/goodmetrics

Primary LanguageRustMIT LicenseMIT

Goodmetrics

Light, fast, unlimited cardinality, service-focused time series metrics.

Overview

About

Goodmetrics is for monitoring web service workflows: It records contextual observations from workflows rather than the contextless numbers of other collection systems. (Think "single-level trace" and you're close)

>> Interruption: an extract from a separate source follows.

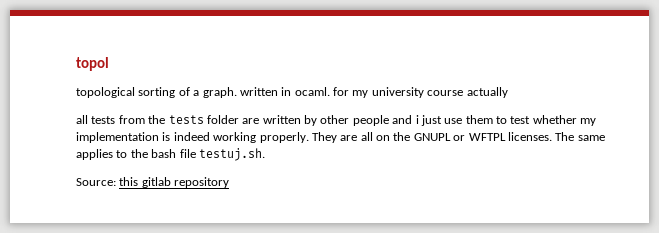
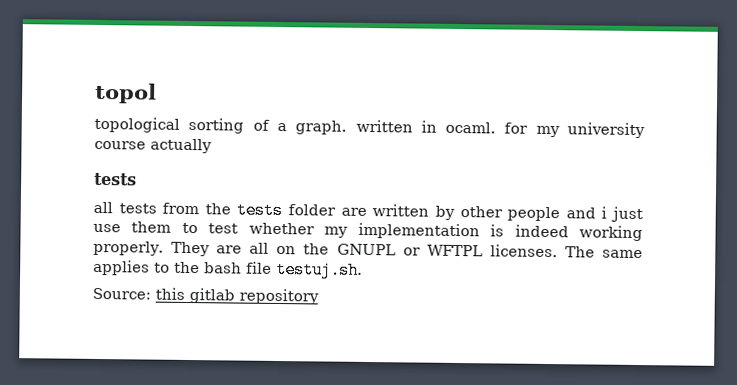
(508, 92) none -> [94,172,137,186] // tests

Leveraging Postgresql and the Timescaledb plugin, Goodmetrics creates a simple, familiar wide schema for your application workflow; a column per dimension and a column per measurement.

Getting started

TimescaleDB

Set up timescaledb if you are self-hosting

create database metrics;
\c metrics
create extension timescaledb;
create extension timescaledb_toolkit;
create role metrics_write;
grant create on database metrics to metrics_write;
create user metrics in group metrics_write;
\password metrics

create role metrics_read;
grant pg_read_all_data to metrics_read;
create user grafana in group metrics_read;
\password grafana

Run the server

You can use the latest release's goodmetricsd or you can use docker via

# Or instead of -p you can --network host
docker run --name goodmetrics -p 9573:9573 --detach kvc0/goodmetrics -- \
  --connection-string 'host=postgres_server_ip_address port=2345 user=metrics password=metrics'

Send metrics

Use an SDK or just invoke the latest release's goodmetrics cli utility. Here's an example sending 2 observations of the same metric with a few dimensions and a few different measurement types:

goodmetrics send '
{
  "metric":"test_api",
  "unix_nanos":'`date +%s`'000000000,
  "dimensions":{
    "a_string_dimension":{"value":{"String":"asdf"}},
    "an_integer_dimension":{"value":{"Number":16}},
    "a_boolean_dimension":{"value":{"Boolean":true}}
  },
  "measurements":{
    "an_int_measurement":{"value":{"I32":42}},
    "a_long_measurement":{"value":{"I64":42}},
    "a_float_measurement":{"value":{"F32":42.42}},
    "a_double_measurement":{"value":{"F64":42.42}},
    "a_statistic_set":{"value":{"StatisticSet": {"minimum":1, "maximum":2, "samplesum":8, "samplecount":6}}},
    "a_histogram":{"value":{"Histogram":{"buckets":{"1":2, "3":4, "5":6}}}},
    "a_tdigest":{"value":{"Tdigest":{"sum":42.3,"count":42,"min":1,"max":1.3,"centroids":[{"mean":1,"weight":41},{"mean":1.3,"weight":1}]}}}
  }
} ' '{
  "metric":"test_api",
  "unix_nanos":'`date +%s`'000000000,
  "dimensions":{
    "a_string_dimension":{"value":{"String":"asdf"}},
    "an_integer_dimension":{"value":{"Number":16}},
    "a_boolean_dimension":{"value":{"Boolean":true}}
  },
  "measurements":{
    "an_int_measurement":{"value":{"I32":42}},
    "a_long_measurement":{"value":{"I64":42}},
    "a_float_measurement":{"value":{"F32":42.42}},
    "a_double_measurement":{"value":{"F64":42.42}},
    "a_statistic_set":{"value":{"StatisticSet": {"minimum":1, "maximum":2, "samplesum":8, "samplecount":6}}},
    "a_histogram":{"value":{"Histogram":{"buckets":{"1":2, "3":4, "5":6}}}},
    "a_tdigest":{"value":{"Tdigest":{"sum":42.3,"count":42,"min":1,"max":1.3,"centroids":[{"mean":1,"weight":41},{"mean":1.3,"weight":1}]}}}
  }
}'

Configurations

Upstreams

  • Goodmetrics SDK's. If you're a service developer this is where to look.
  • goodmetrics cli. If you're scripting some bach this might be your ticket.
  • Prometheus. If you're stuck with this then okay. You can use goodmetrics to adapt it.

Downstreams

  • TimescaleDB. The good way; with simple, rich and easy to graph wide tables.
  • OpenTelemetry otlp. Strips your measurements' relationships to express them as otel types. This is for compatibility. Most otlp metrics stores will struggle with Goodmetrics cardinality.

On healing

Goodmetrics self-heals schema, and thinks that data from now is most important.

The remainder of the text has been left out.